If you’re a history-nut, which I can proudly proclaim I am, the first thing you might do when traveling to a new place is check out its museums, investigate it’s history. Iceland interested me because of its weird geography, but also because of its interesting past. Having an affinity for Viking/Scandinavian folklore, I was drawn to it’s roots. So on my second day in Reykjavik I journeyed forth to explore the local lore. After some styr(Icelandic yogurt) salami and coffee, I set out towards the Perlan or Pearl, home of the Saga Museum. It sits easily within view, high on a hill above Rekjavik proper.
It was a pleasant twenty minute walk to said hill. Along the way I enjoyed some interesting streets and odd advertisements. Foreign adverts are one of my favorite things about traveling. My favorite Icelandic ad so far was for their national coat company of choice, 66 north.
The Pearl is an interesting building, a glinting glass dome atop four of the city’s main water tanks. Apparently it has an awesome revolving restaurant upstairs during the high season. The prices also make your head spin.
Just inside I was greeted by a grimacing Viking. I guessed I was in the right place. The Saga museum focuses on key characters and events outlined in the country’s history and legends, told for hundreds of years before they were written down. Kind of like a eerie silicon figure time-line from the first settlement to christian reformation. I’ve read(or tried to read) a couple of the Sagas and was interested to see how much actual history is woven into the fiction. Where that line should be drawn is debateable, but the sagas provide an excellent historical framework where written records can’t be found. I did the audio guide, it proved worth it to get the extra info. Here’s the essentials you need to know:
- Iceland is supposed to have been originally colonized by Irish monks. Not a lot of archaeological evidence for it besides place names. Apparently they got out when the heathens showed up.

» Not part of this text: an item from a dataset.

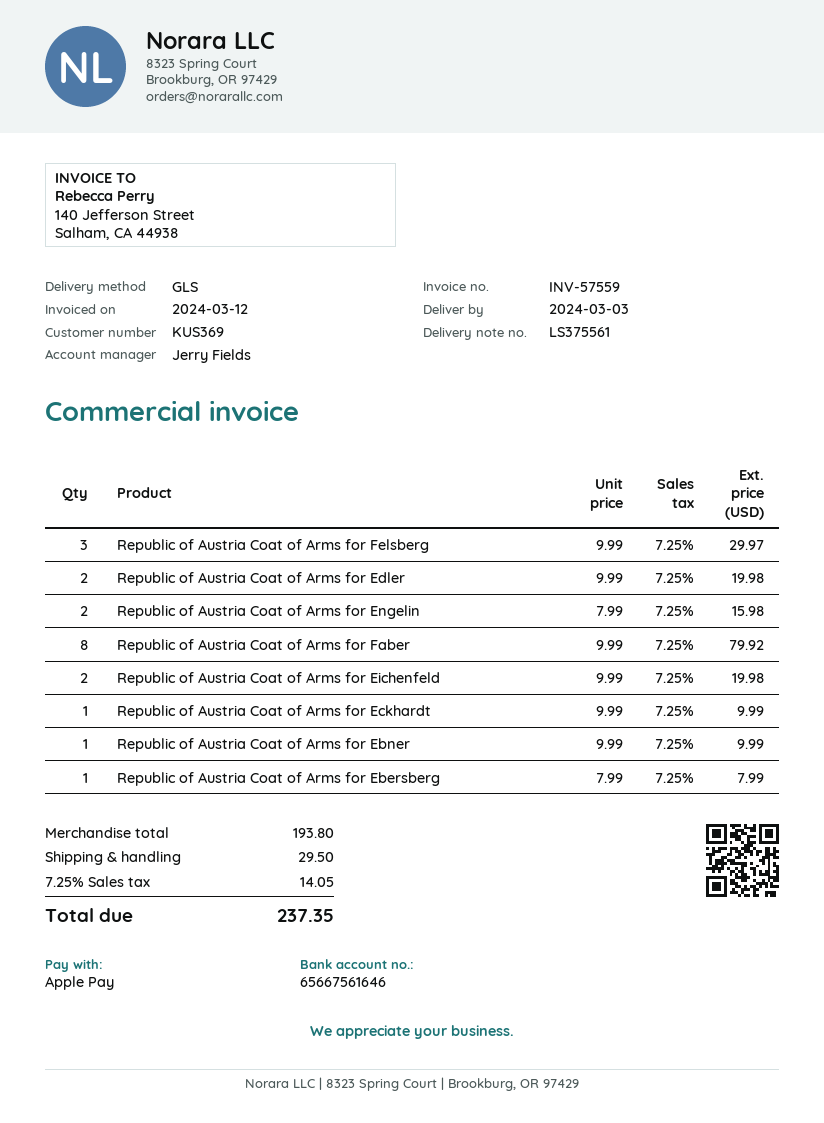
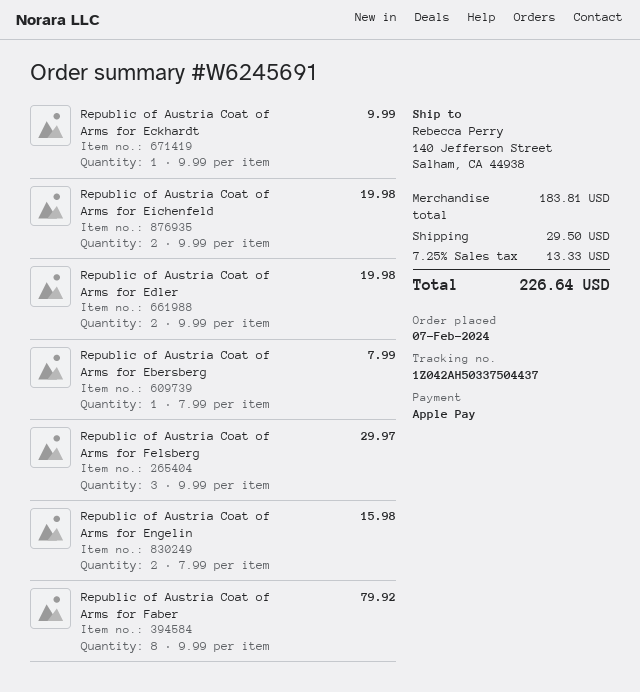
Republic of Austria Coat of Arms for Ebner: 1 x 9.99 = 9.99 -> none
subtotal: 193.80 -> 183.81
tax: 7.25% = 14.05 -> 7.25% = 13.33
total: 237.35 -> 226.64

- Vikings from modern Norway were the first permanent settlers. They were organized in chieftain/family groups until it was necessary to set up some provisional government. This would grow to be the Althingi, the first European parliament where chieftains met and discussed laws, disputes, etc.
- The Althingi made the decision to convert the entire island to Christianity around the year 1000. Though the old Norse gods would remain for centuries to come as the culture shifted.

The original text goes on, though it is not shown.